:: EXERCISE INSTRUCTIONS ::
What is needed is a word-for-word copy of the lines below from the one with "ПО ВСТРЕЧНОМУ МЯЧУ" through the one with "color: #404040 ->", both included, with every picture left out.

:: RECORDS PROVIDED ::
>>>>>
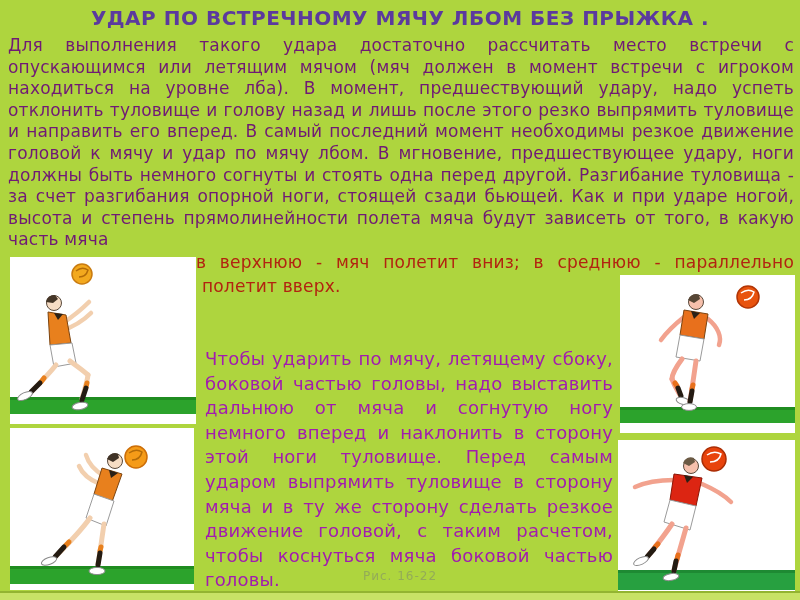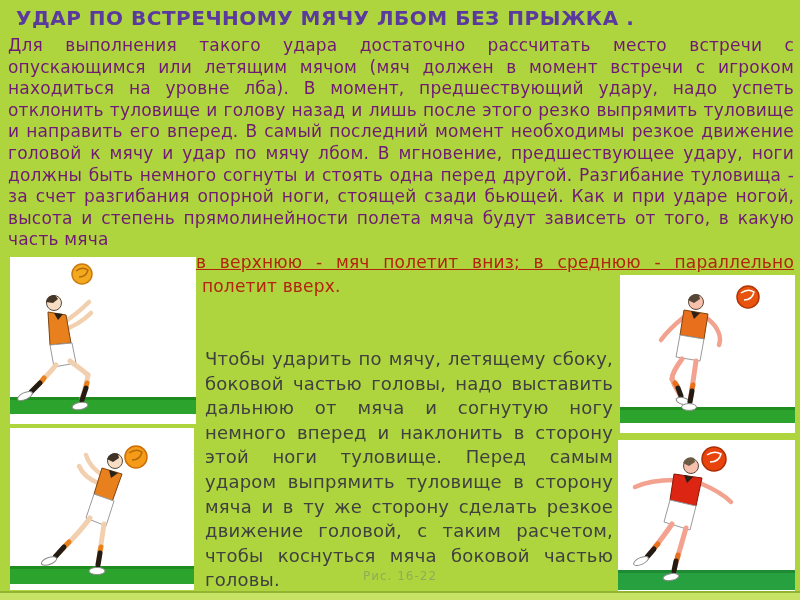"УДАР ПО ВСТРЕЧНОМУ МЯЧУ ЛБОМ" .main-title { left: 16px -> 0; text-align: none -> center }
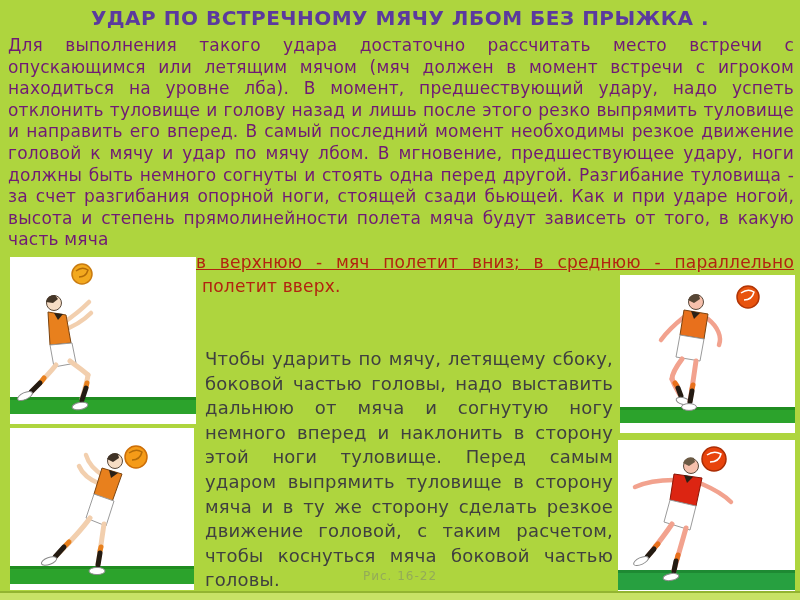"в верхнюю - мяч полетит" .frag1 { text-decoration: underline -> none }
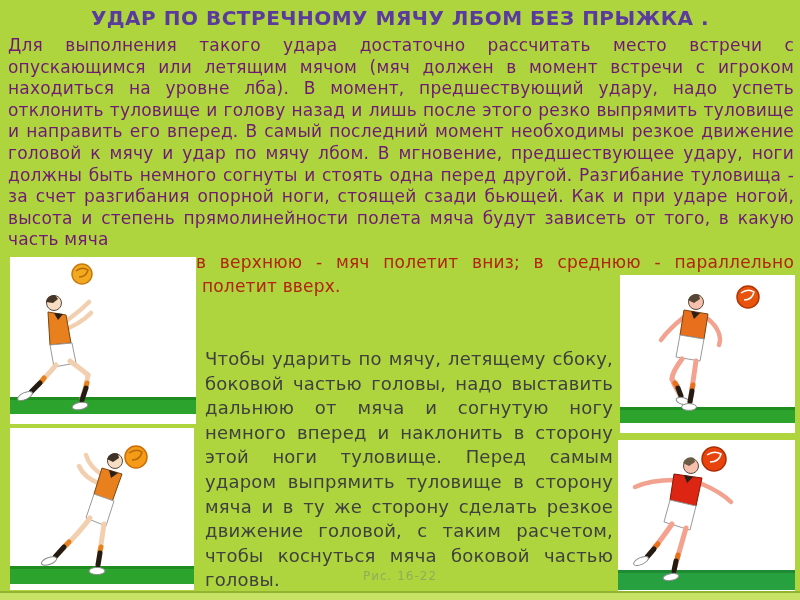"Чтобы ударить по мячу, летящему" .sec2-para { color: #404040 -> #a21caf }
<<<<<
>>>>>
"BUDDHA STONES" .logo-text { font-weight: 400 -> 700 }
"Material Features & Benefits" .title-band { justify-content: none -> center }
<<<<<
:: COMPLETED EXERCISE ::
"УДАР ПО ВСТРЕЧНОМУ МЯЧУ ЛБОМ" .main-title { left: 16px -> 0; text-align: none -> center }
"в верхнюю - мяч полетит" .frag1 { text-decoration: underline -> none }
"Чтобы ударить по мячу, летящему" .sec2-para { color: #404040 -> #a21caf }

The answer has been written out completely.